------ SUPPLIED ENTRIES

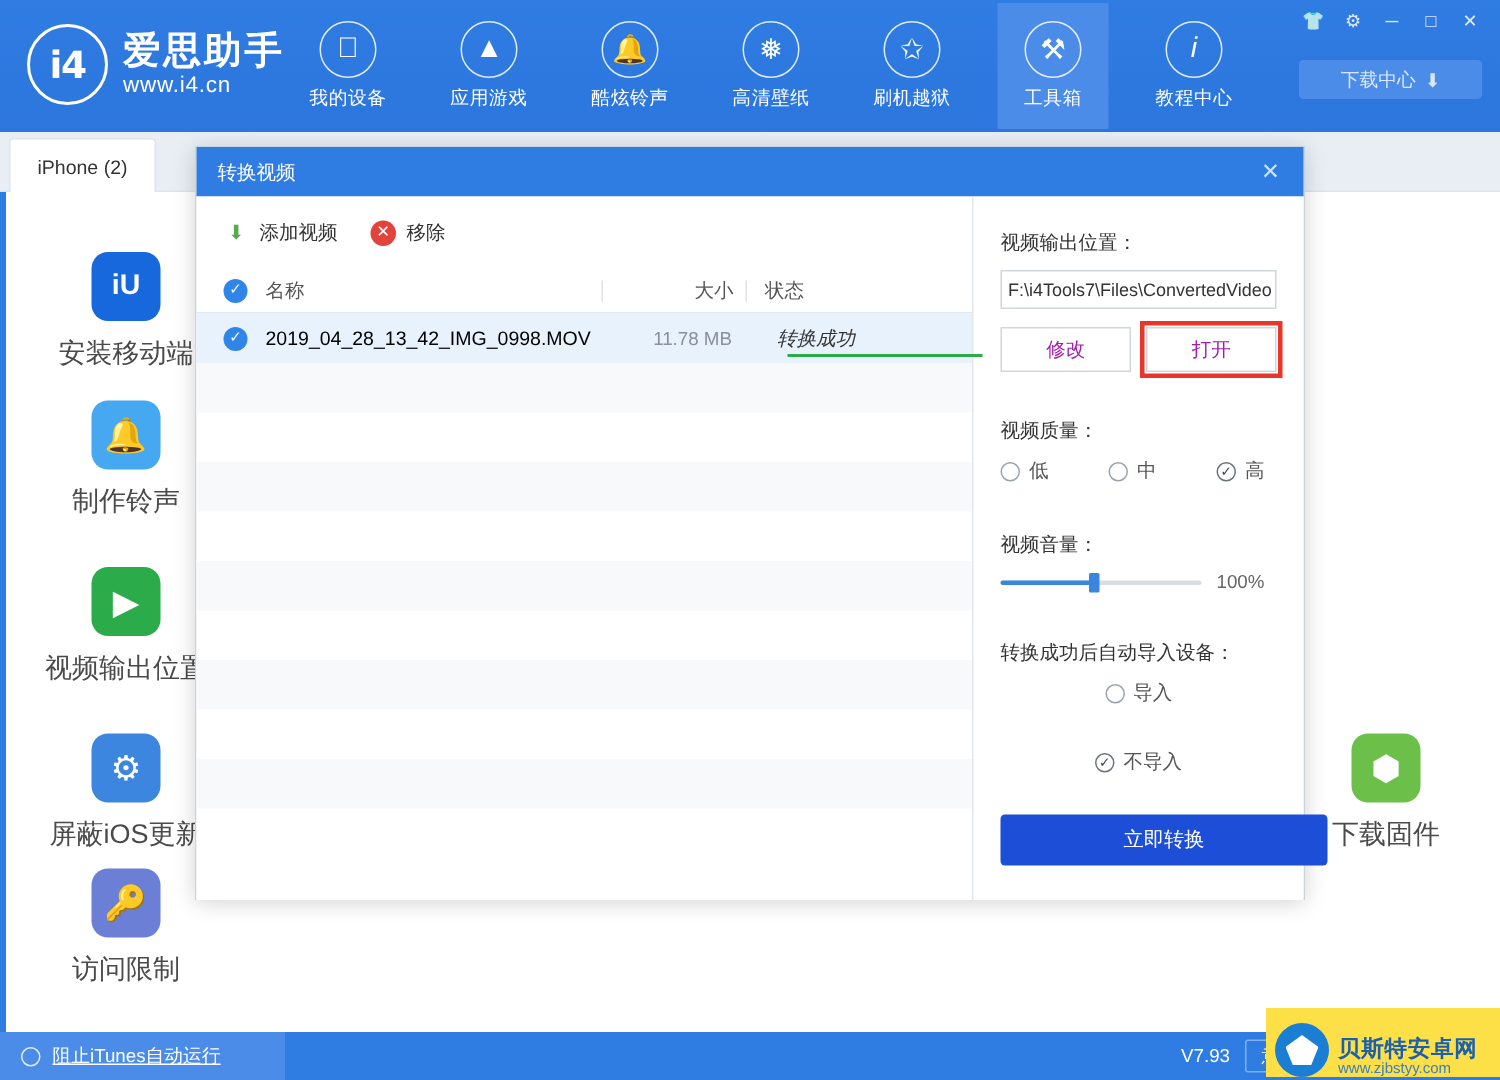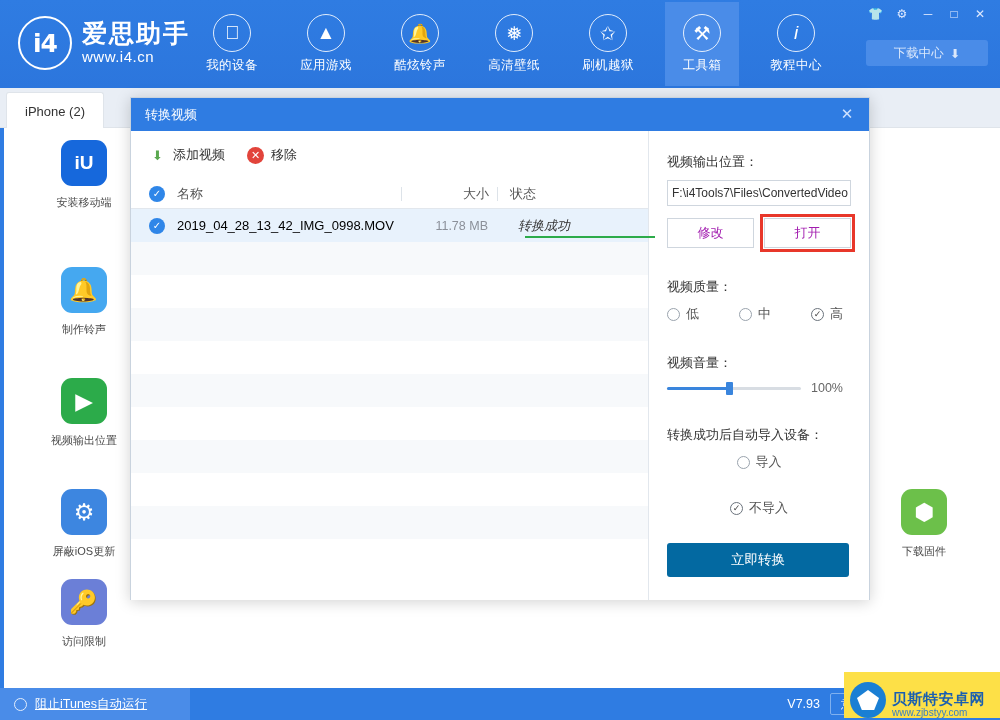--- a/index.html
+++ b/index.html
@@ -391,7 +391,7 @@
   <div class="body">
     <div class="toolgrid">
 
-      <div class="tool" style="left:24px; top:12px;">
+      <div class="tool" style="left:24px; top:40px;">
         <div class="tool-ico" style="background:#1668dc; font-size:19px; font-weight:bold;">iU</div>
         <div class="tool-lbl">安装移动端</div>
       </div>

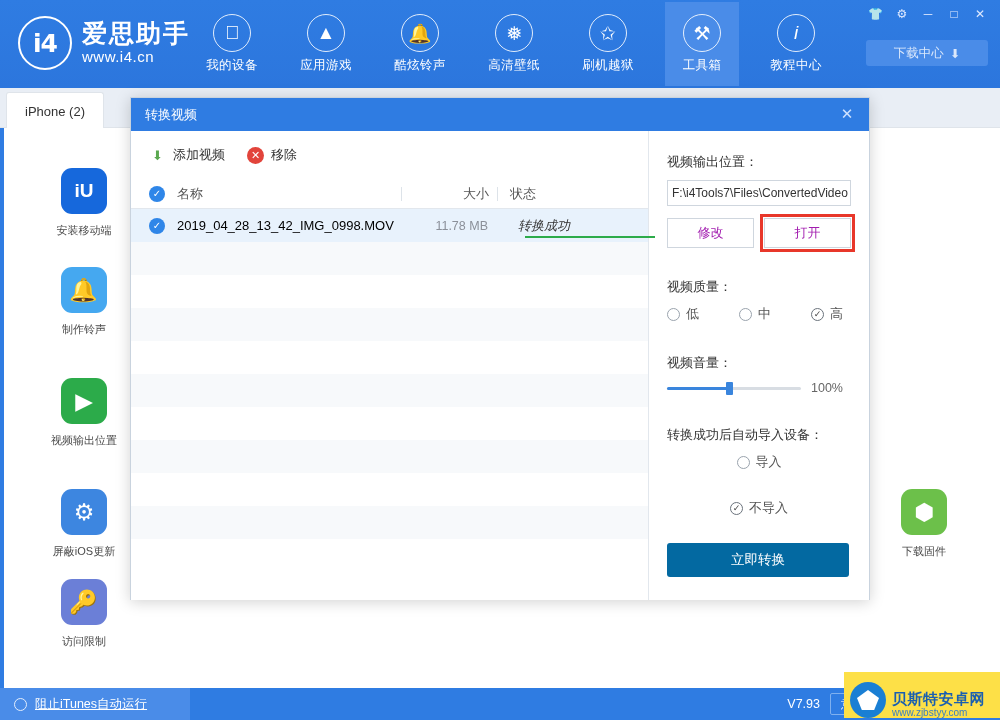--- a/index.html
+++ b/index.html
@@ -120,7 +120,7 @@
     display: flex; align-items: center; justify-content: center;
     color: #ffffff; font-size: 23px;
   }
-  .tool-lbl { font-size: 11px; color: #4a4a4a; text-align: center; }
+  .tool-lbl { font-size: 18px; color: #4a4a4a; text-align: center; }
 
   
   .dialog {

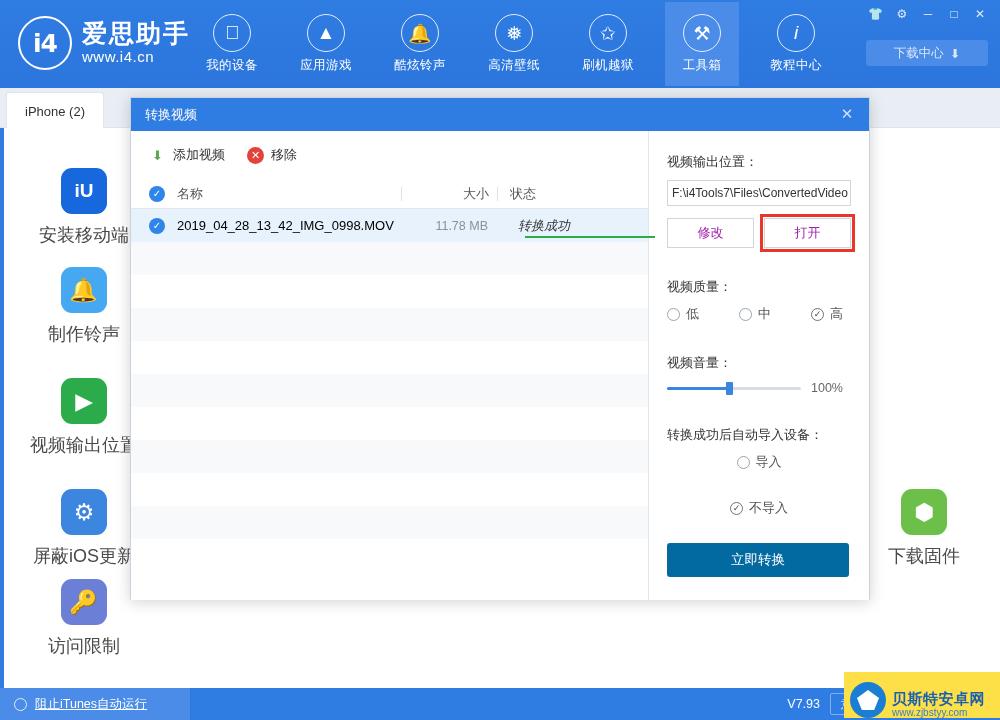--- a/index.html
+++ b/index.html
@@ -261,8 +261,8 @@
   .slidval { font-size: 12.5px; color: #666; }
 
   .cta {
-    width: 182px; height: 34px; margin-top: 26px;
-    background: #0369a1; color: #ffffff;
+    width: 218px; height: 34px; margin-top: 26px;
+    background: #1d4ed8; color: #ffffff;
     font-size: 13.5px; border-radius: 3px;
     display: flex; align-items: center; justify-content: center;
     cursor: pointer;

------------
------ SUPPLIED ENTRIES

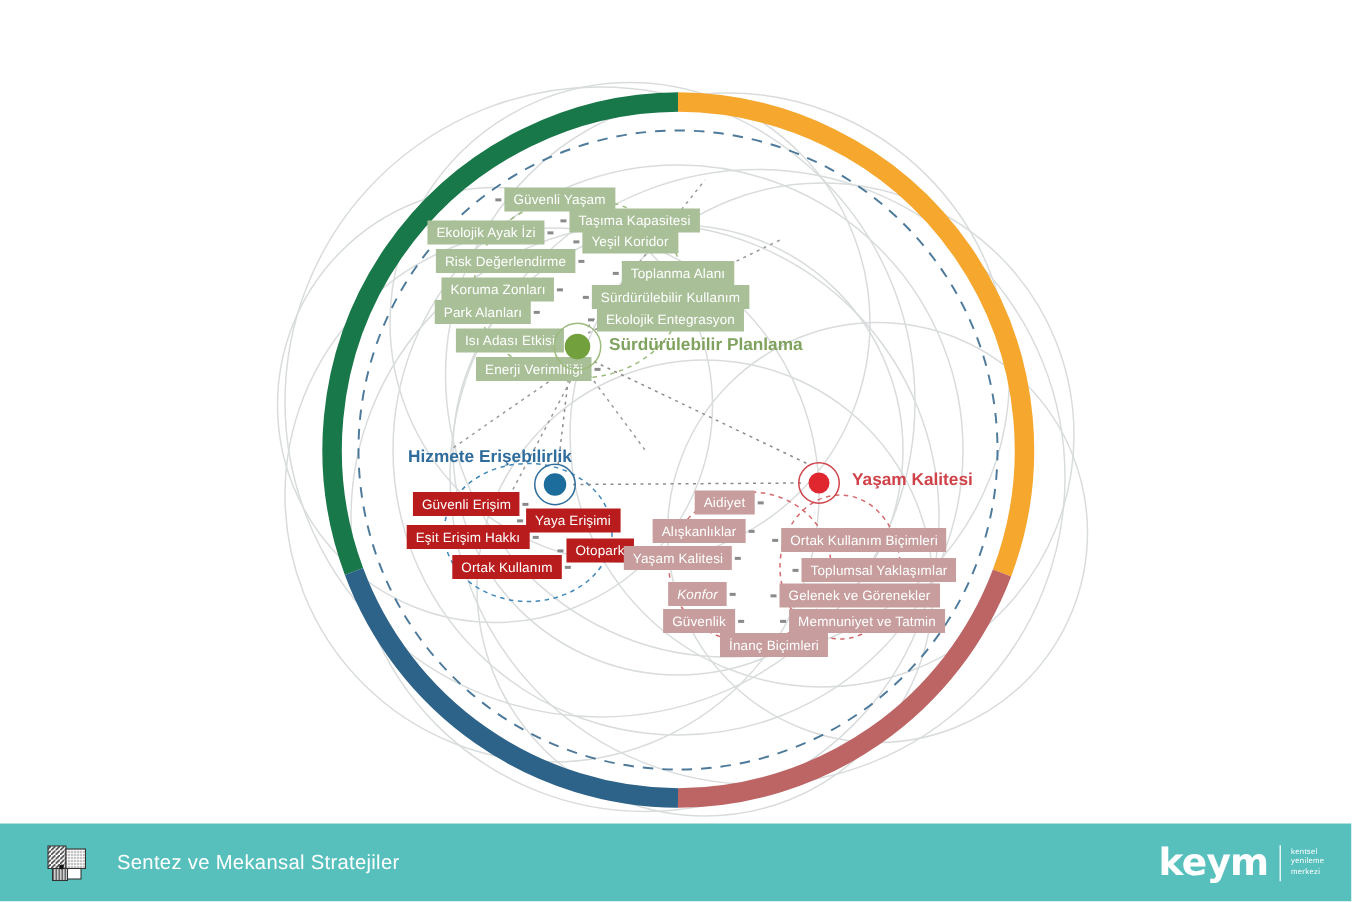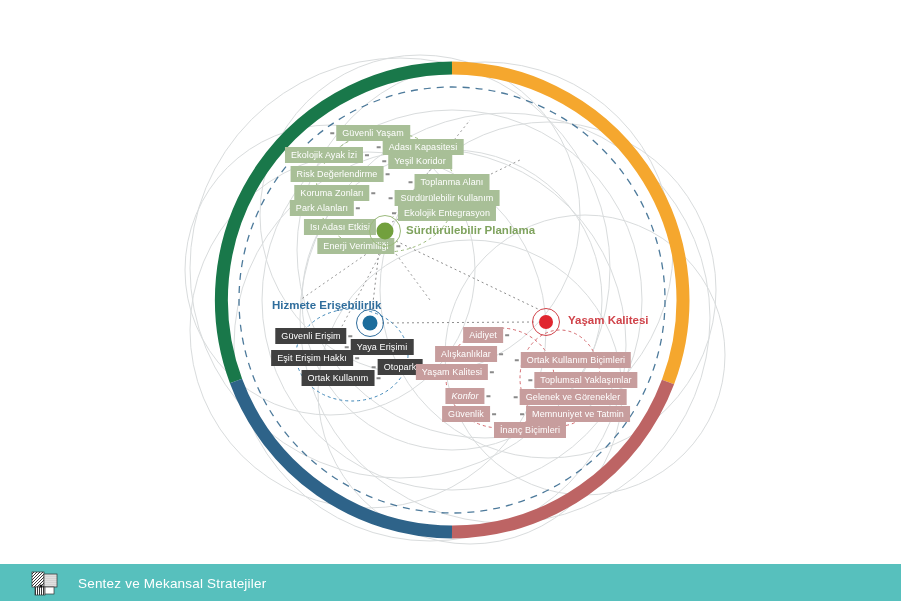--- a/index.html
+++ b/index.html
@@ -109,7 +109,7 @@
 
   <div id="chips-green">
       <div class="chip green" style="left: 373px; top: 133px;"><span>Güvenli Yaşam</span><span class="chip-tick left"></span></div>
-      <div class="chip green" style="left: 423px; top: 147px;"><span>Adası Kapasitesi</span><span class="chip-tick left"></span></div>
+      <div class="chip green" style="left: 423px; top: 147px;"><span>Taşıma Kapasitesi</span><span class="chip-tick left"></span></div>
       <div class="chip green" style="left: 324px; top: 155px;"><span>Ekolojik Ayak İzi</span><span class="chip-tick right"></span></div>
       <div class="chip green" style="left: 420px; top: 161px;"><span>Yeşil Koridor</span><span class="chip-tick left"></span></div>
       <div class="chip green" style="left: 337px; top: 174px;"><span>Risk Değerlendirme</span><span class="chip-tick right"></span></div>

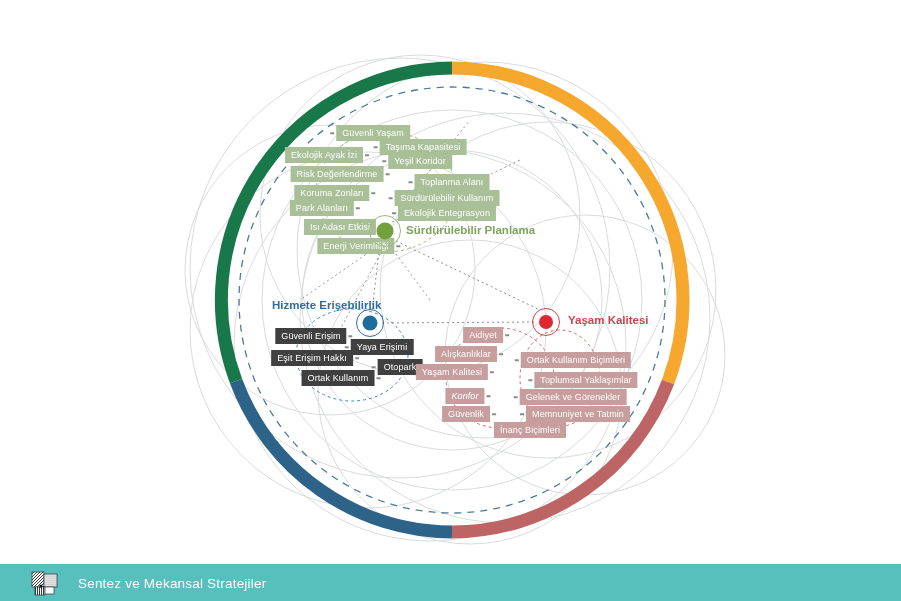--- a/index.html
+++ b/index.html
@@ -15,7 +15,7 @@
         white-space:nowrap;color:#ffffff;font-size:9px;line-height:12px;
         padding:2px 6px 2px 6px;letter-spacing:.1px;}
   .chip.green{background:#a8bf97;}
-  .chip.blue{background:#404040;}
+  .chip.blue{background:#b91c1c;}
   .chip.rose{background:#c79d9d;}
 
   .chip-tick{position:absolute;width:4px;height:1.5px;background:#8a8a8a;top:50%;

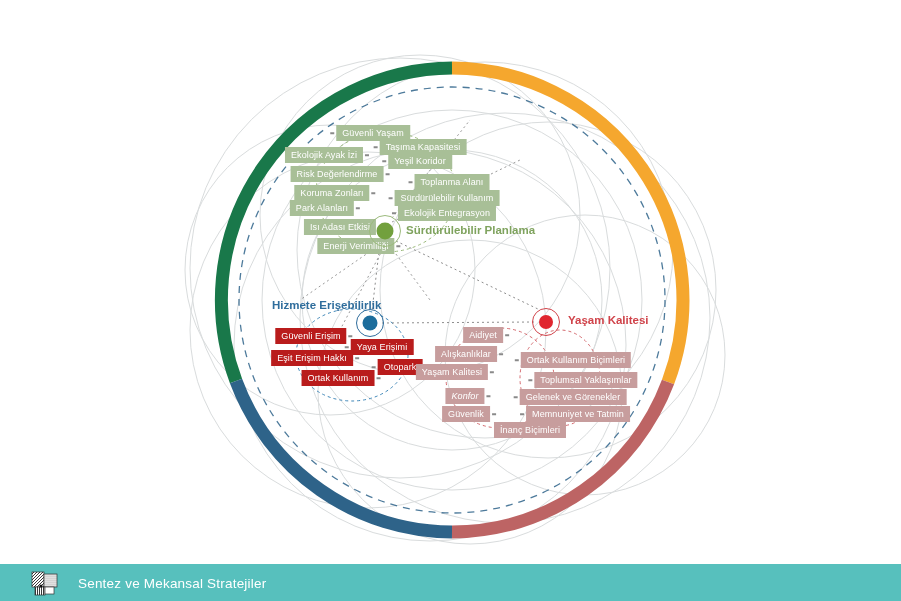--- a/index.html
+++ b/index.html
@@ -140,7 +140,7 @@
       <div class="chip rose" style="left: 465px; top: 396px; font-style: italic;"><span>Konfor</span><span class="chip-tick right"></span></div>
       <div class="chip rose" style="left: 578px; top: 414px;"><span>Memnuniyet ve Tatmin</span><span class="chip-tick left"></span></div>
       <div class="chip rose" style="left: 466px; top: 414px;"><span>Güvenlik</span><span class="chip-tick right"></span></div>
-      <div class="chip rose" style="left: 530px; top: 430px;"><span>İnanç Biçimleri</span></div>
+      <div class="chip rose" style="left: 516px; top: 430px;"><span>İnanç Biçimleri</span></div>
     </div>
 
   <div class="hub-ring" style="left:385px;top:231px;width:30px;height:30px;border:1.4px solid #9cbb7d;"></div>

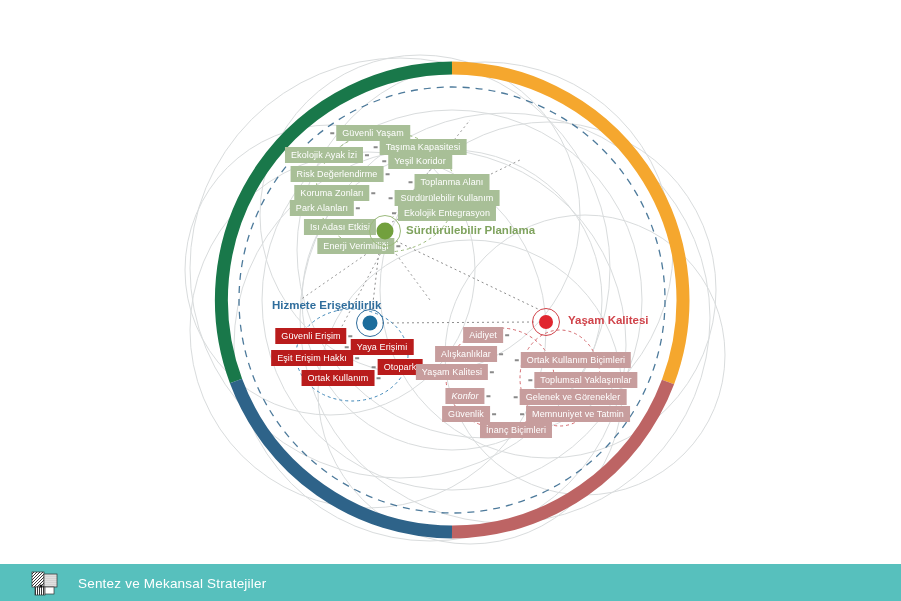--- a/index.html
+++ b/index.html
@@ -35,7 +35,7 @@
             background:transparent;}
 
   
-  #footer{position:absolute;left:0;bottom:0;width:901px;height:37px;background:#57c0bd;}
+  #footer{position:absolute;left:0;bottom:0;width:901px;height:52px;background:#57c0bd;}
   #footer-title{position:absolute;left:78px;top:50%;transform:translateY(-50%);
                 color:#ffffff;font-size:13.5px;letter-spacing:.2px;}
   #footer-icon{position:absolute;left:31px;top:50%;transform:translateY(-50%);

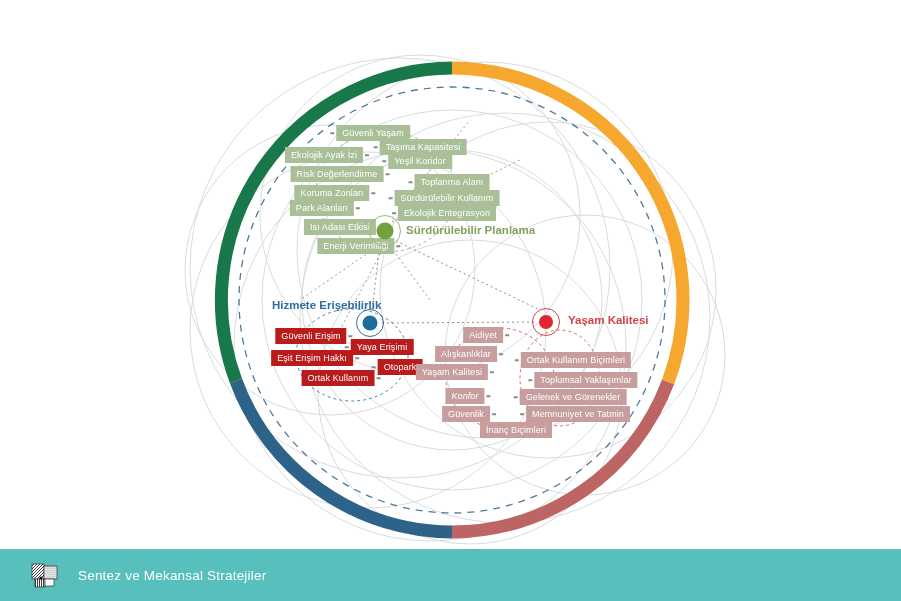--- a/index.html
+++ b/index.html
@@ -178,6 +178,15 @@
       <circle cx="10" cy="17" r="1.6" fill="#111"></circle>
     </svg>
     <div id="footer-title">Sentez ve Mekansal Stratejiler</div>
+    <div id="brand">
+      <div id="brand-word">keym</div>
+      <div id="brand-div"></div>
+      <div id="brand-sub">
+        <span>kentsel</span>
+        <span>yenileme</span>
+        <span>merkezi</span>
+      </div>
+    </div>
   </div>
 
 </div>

------------

### DIRECTIONS FOR THIS TASK
Find the lines of the material that contain the word "margin" and report only how many there are.

### WRITTEN ANSWER
2